Notes bibliographiques

  • 1 ↑ Sartre, J.-P., Qu'est-ce que la littérature ?, Gallimard, Paris, 1964.
  • 2 ↑ Blanchot, M., la Part du feu, Gallimard, Paris, 1949.
  • 3 ↑ Après les travaux pionniers de Propp et Lévi-Strauss, on peut mentionner parmi les textes significatifs : Barthes, R., l'Aventure sémiologique, Seuil, Paris, 1985 ; Greimas, A. J., Essais de sémiotique poétique, Larousse, Paris, 1972 ; Riffaterre, M., la Production du texte, Seuil, Paris, 1979 ; Todorov, T., Poétique de la prose, Seuil, Paris, 1971.

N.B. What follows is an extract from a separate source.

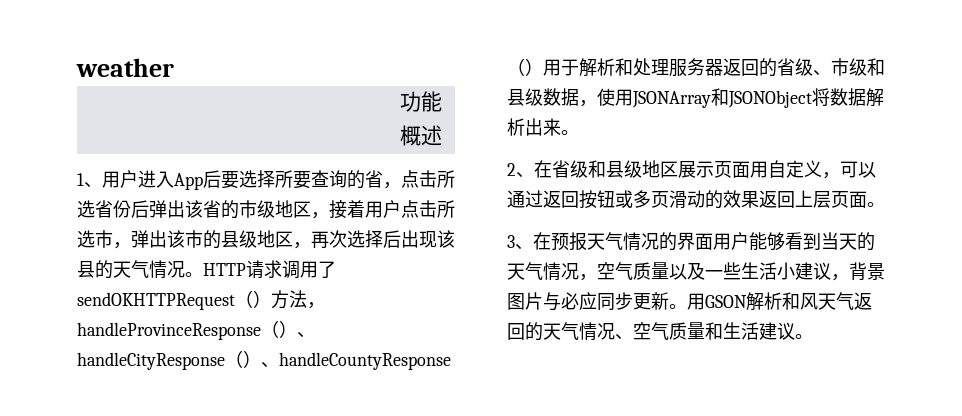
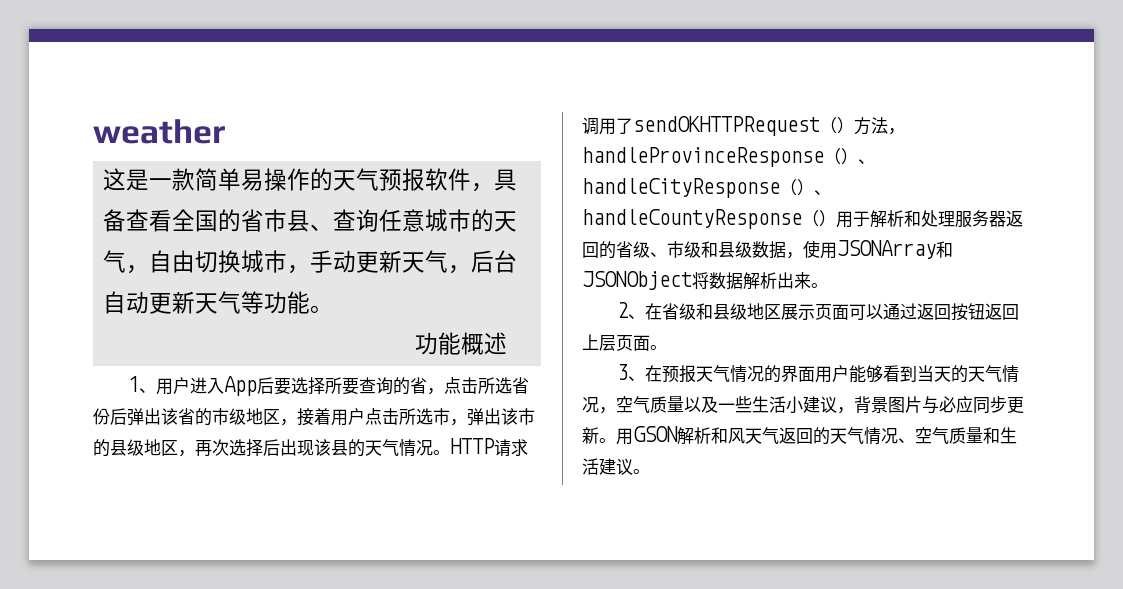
+ 这是一款简单易操作的天气预报软件，具备查看全国的省市县、查询任意城市的天气，自由切换城市，手动更新天气，后台自动更新天气等功能。
- 2、在省级和县级地区展示页面用自定义，可以通过返回按钮或多页滑动的效果返回上层页面。
+ 2、在省级和县级地区展示页面可以通过返回按钮返回上层页面。

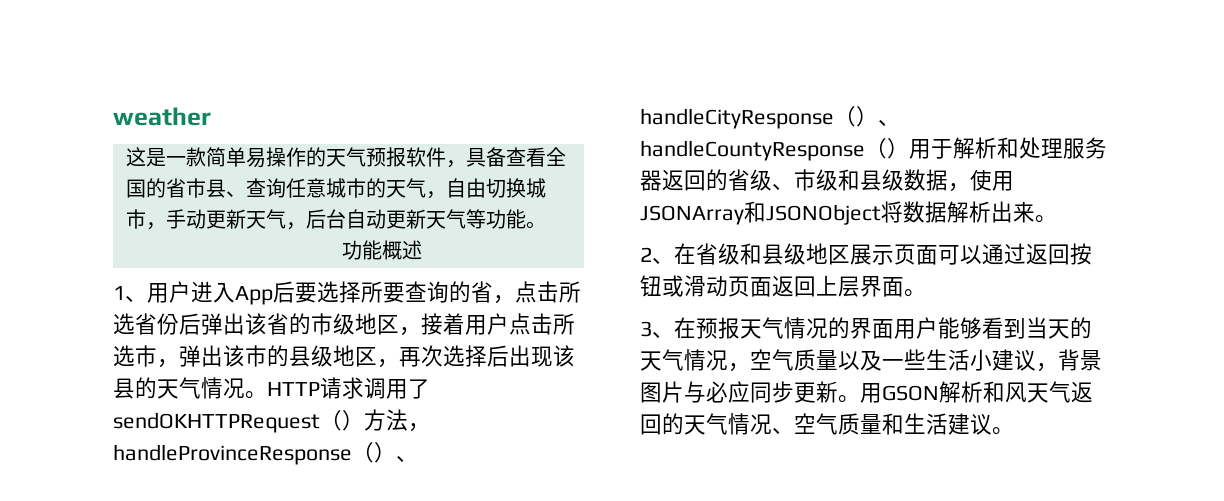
- 2、在省级和县级地区展示页面可以通过返回按钮返回上层页面。
+ 2、在省级和县级地区展示页面可以通过返回按钮或滑动页面返回上层界面。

  • 4 ↑ Richards, I. A., Principles of Literary Criticism, Routledge and Kegan Paul, Londres, 1924 ; Wellek R. et Warren A., Theory of Literature (1949), trad. fr., La Théorie littéraire, Seuil, Paris, 1971.
    Beardsley, M., et Wimsatt, W. K., « The Intentional Fallacy » (1954), trad. in Lories, D. (éd.), Philosophie analytique et esthétique, Klincksieck, Paris, 1988.
  • 5 ↑ Barthes, R., « Écrire, verbe intransitif », in Œuvres Complètes, t. 2, Seuil, Paris, 1994, p. 979.
  • 6 ↑ Foucault, M., « Qu'est-ce qu'un auteur ? », in Dits et écrits, t. 1, Gallimard, Paris, 1994, p. 792.
  • 7 ↑ Barthes, R., « La mort de l'auteur », in Œuvres Complètes, t. 2, Seuil, Paris, 1994, p. 495.
  • 8 ↑ Eco, U., L'Œuvre ouverte, Seuil, Paris, 1965.
  • 9 ↑ Genette, G., Palimpestes. La littérature au second degré, Seuil, Paris, 1982.
  • Voir aussi : Tadié, J.-Y., La Critique littéraire au xxe siècle, Belfond, Paris, 1987, rééd. Pocket Agora, Paris.